(Modification records)
= Beginning of Section =
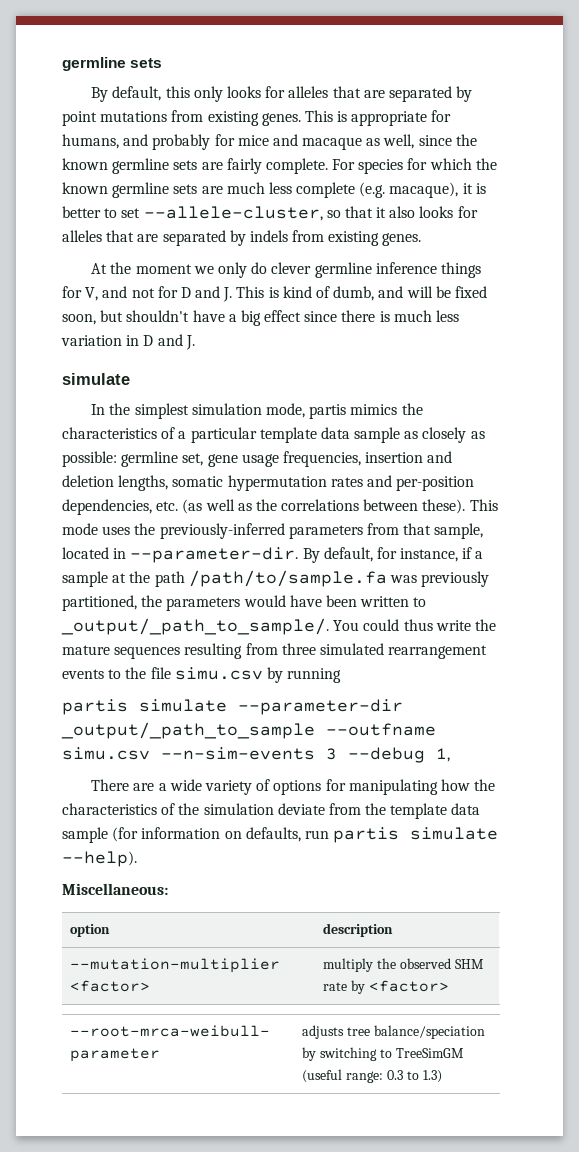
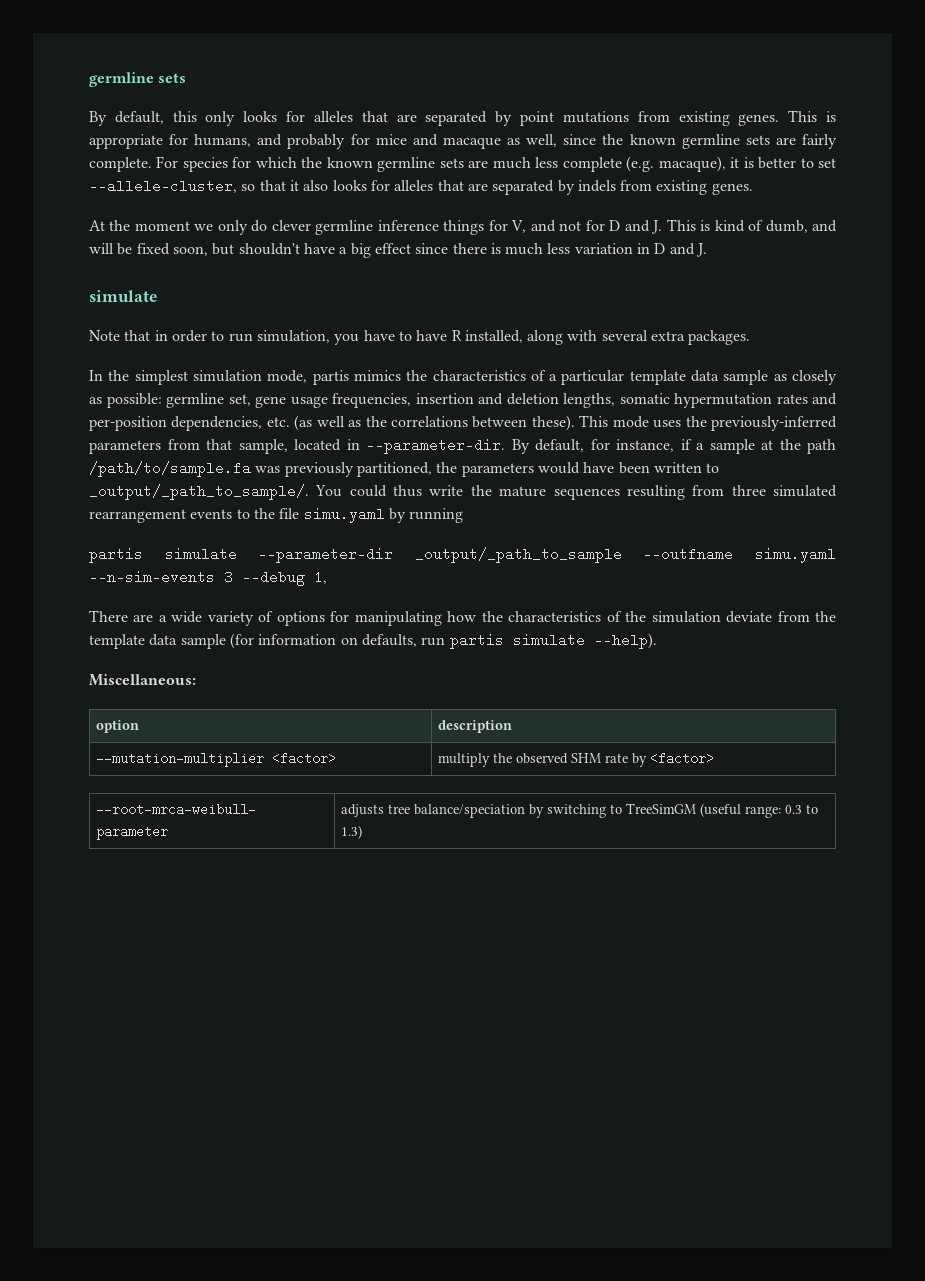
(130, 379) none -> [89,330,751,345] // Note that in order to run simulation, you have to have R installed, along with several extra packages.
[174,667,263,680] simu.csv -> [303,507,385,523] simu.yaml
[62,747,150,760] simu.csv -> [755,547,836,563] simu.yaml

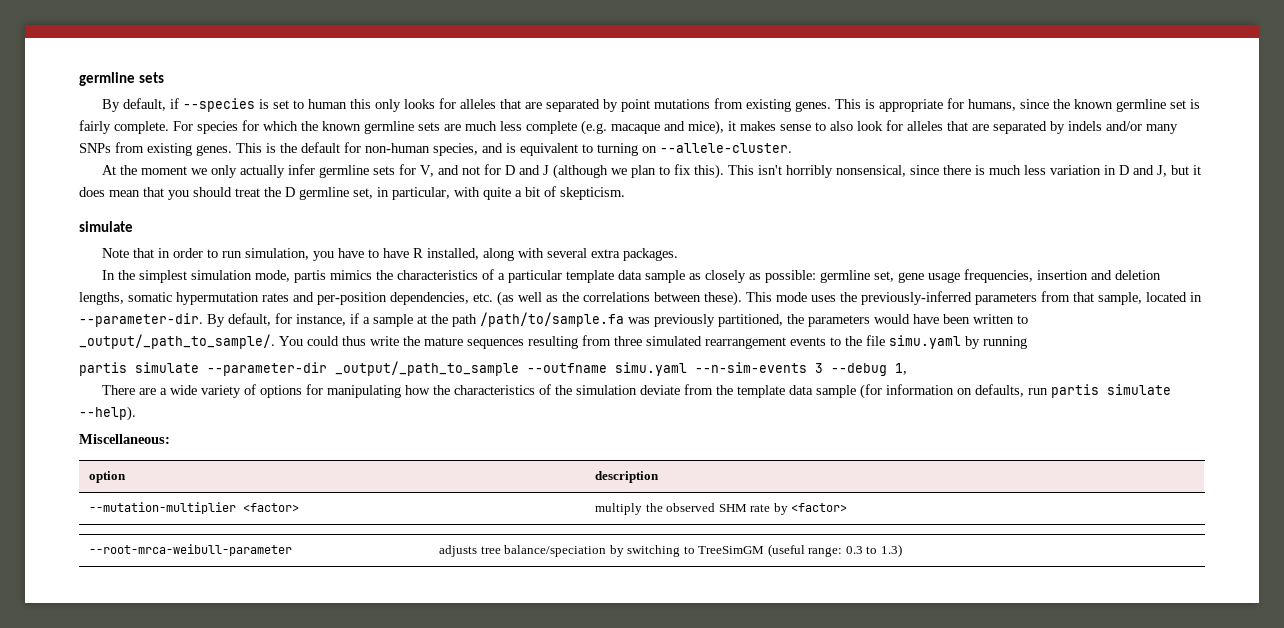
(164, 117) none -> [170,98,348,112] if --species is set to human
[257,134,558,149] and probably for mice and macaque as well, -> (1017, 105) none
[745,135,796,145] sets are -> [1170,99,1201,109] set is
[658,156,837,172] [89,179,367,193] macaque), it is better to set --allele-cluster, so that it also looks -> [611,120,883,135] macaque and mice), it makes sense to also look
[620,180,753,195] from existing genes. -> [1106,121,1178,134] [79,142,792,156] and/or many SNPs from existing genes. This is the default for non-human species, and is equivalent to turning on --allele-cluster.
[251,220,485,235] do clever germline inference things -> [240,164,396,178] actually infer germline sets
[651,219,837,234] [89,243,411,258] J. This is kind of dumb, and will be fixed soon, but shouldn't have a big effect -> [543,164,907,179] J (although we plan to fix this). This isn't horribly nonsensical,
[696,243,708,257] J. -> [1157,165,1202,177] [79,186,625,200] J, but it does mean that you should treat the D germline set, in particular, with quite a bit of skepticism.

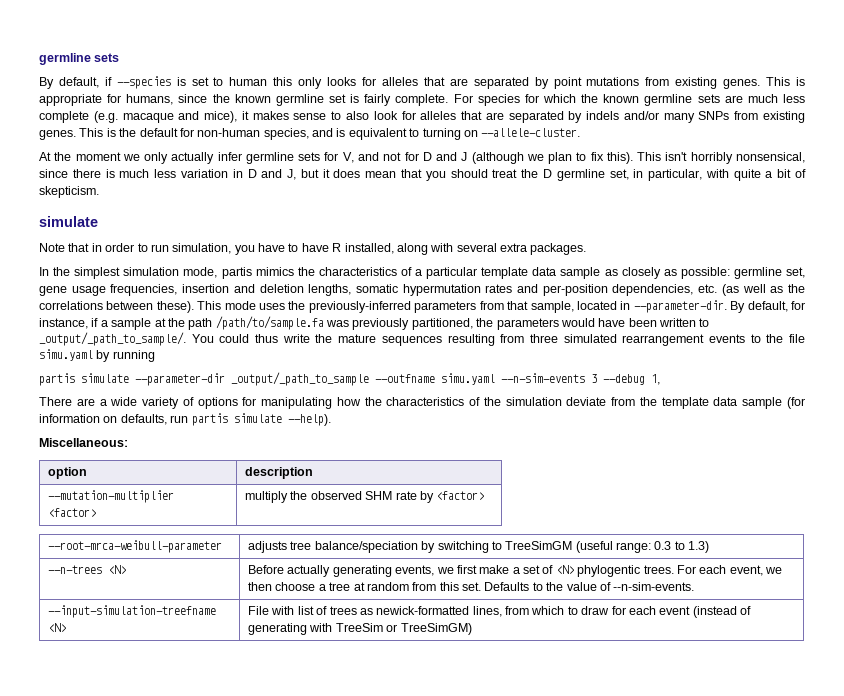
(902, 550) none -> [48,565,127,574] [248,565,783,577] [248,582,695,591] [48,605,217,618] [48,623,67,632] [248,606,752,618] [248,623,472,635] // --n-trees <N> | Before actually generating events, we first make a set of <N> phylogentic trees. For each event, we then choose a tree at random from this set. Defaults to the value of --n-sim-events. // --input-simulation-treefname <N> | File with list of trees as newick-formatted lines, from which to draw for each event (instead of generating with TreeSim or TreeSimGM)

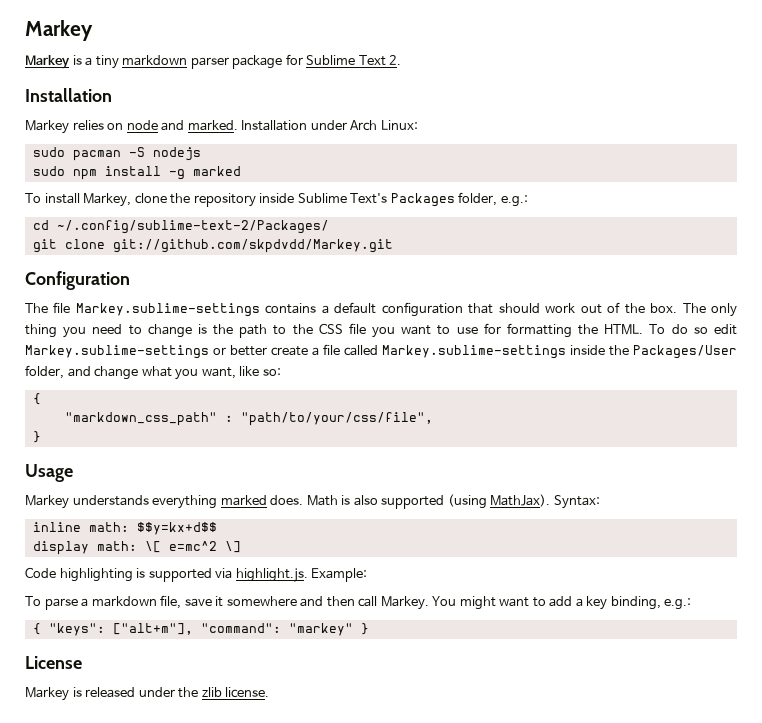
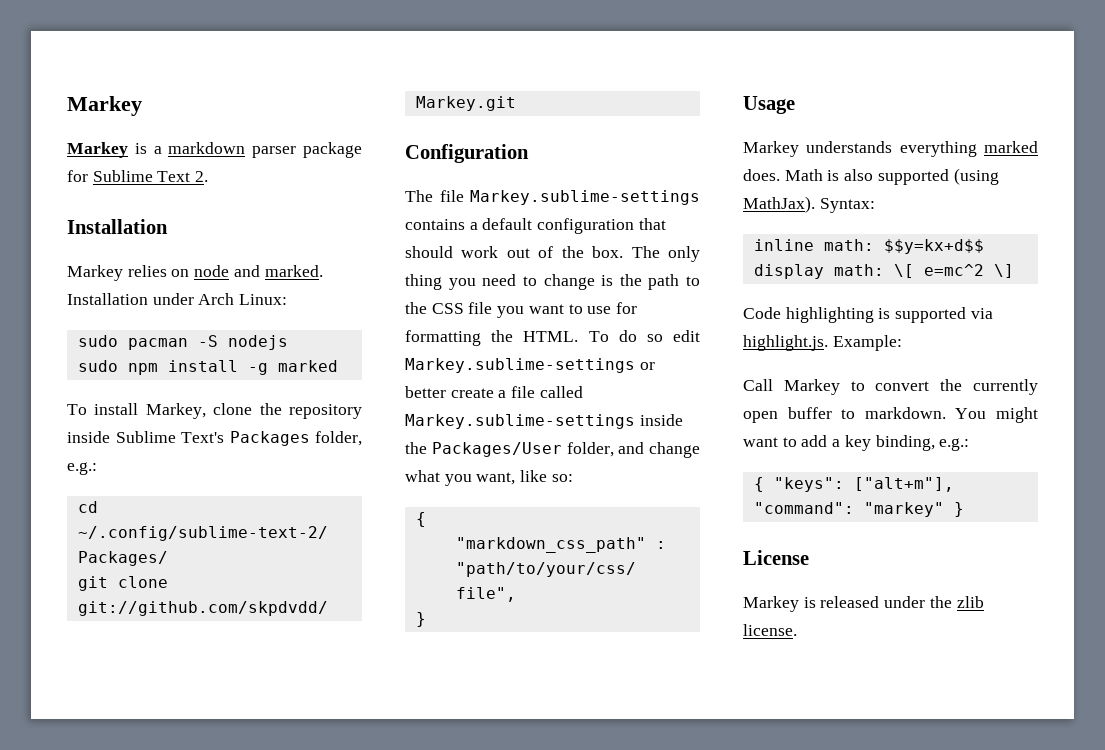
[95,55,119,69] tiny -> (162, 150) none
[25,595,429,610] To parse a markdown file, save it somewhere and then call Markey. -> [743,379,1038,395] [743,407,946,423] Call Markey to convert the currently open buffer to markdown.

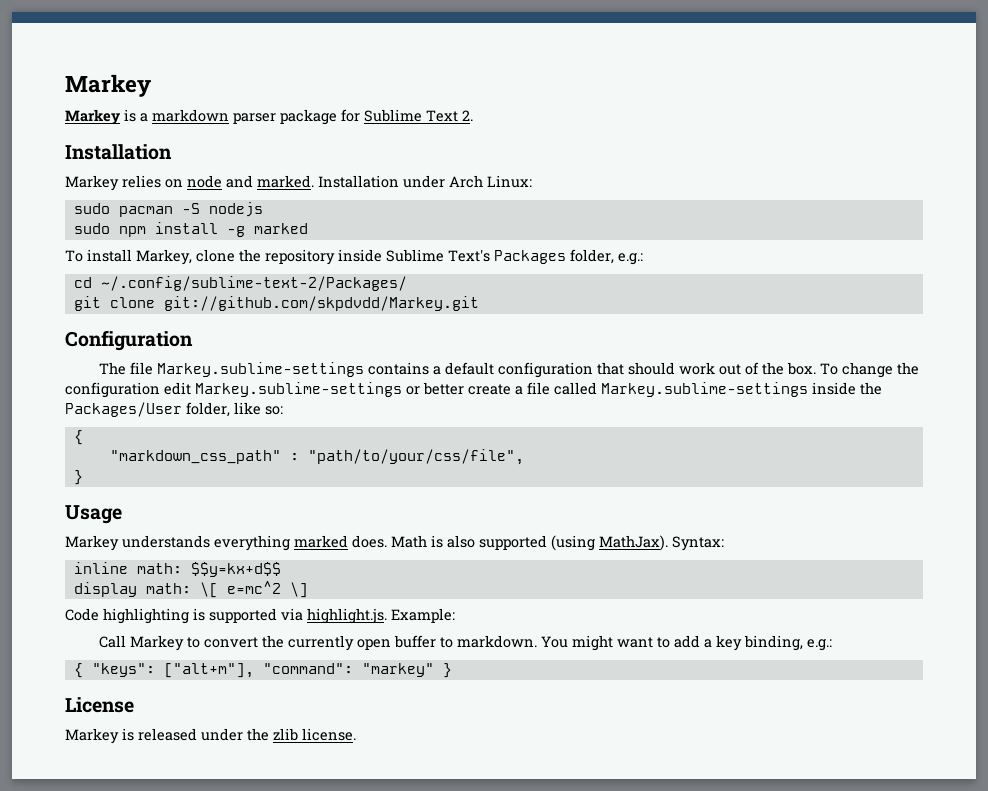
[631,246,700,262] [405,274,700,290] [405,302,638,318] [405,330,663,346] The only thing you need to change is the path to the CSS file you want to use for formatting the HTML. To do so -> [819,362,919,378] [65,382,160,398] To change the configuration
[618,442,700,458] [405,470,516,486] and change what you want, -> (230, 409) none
= End of Section =
#### WHAT IS EXPECTED:
Exact copy, no pictures: reproduce every entry shown above.

#### WRITTEN ANSWER:
(130, 379) none -> [89,330,751,345] // Note that in order to run simulation, you have to have R installed, along with several extra packages.
[174,667,263,680] simu.csv -> [303,507,385,523] simu.yaml
[62,747,150,760] simu.csv -> [755,547,836,563] simu.yaml

(164, 117) none -> [170,98,348,112] if --species is set to human
[257,134,558,149] and probably for mice and macaque as well, -> (1017, 105) none
[745,135,796,145] sets are -> [1170,99,1201,109] set is
[658,156,837,172] [89,179,367,193] macaque), it is better to set --allele-cluster, so that it also looks -> [611,120,883,135] macaque and mice), it makes sense to also look
[620,180,753,195] from existing genes. -> [1106,121,1178,134] [79,142,792,156] and/or many SNPs from existing genes. This is the default for non-human species, and is equivalent to turning on --allele-cluster.
[251,220,485,235] do clever germline inference things -> [240,164,396,178] actually infer germline sets
[651,219,837,234] [89,243,411,258] J. This is kind of dumb, and will be fixed soon, but shouldn't have a big effect -> [543,164,907,179] J (although we plan to fix this). This isn't horribly nonsensical,
[696,243,708,257] J. -> [1157,165,1202,177] [79,186,625,200] J, but it does mean that you should treat the D germline set, in particular, with quite a bit of skepticism.

(902, 550) none -> [48,565,127,574] [248,565,783,577] [248,582,695,591] [48,605,217,618] [48,623,67,632] [248,606,752,618] [248,623,472,635] // --n-trees <N> | Before actually generating events, we first make a set of <N> phylogentic trees. For each event, we then choose a tree at random from this set. Defaults to the value of --n-sim-events. // --input-simulation-treefname <N> | File with list of trees as newick-formatted lines, from which to draw for each event (instead of generating with TreeSim or TreeSimGM)

[95,55,119,69] tiny -> (162, 150) none
[25,595,429,610] To parse a markdown file, save it somewhere and then call Markey. -> [743,379,1038,395] [743,407,946,423] Call Markey to convert the currently open buffer to markdown.

[631,246,700,262] [405,274,700,290] [405,302,638,318] [405,330,663,346] The only thing you need to change is the path to the CSS file you want to use for formatting the HTML. To do so -> [819,362,919,378] [65,382,160,398] To change the configuration
[618,442,700,458] [405,470,516,486] and change what you want, -> (230, 409) none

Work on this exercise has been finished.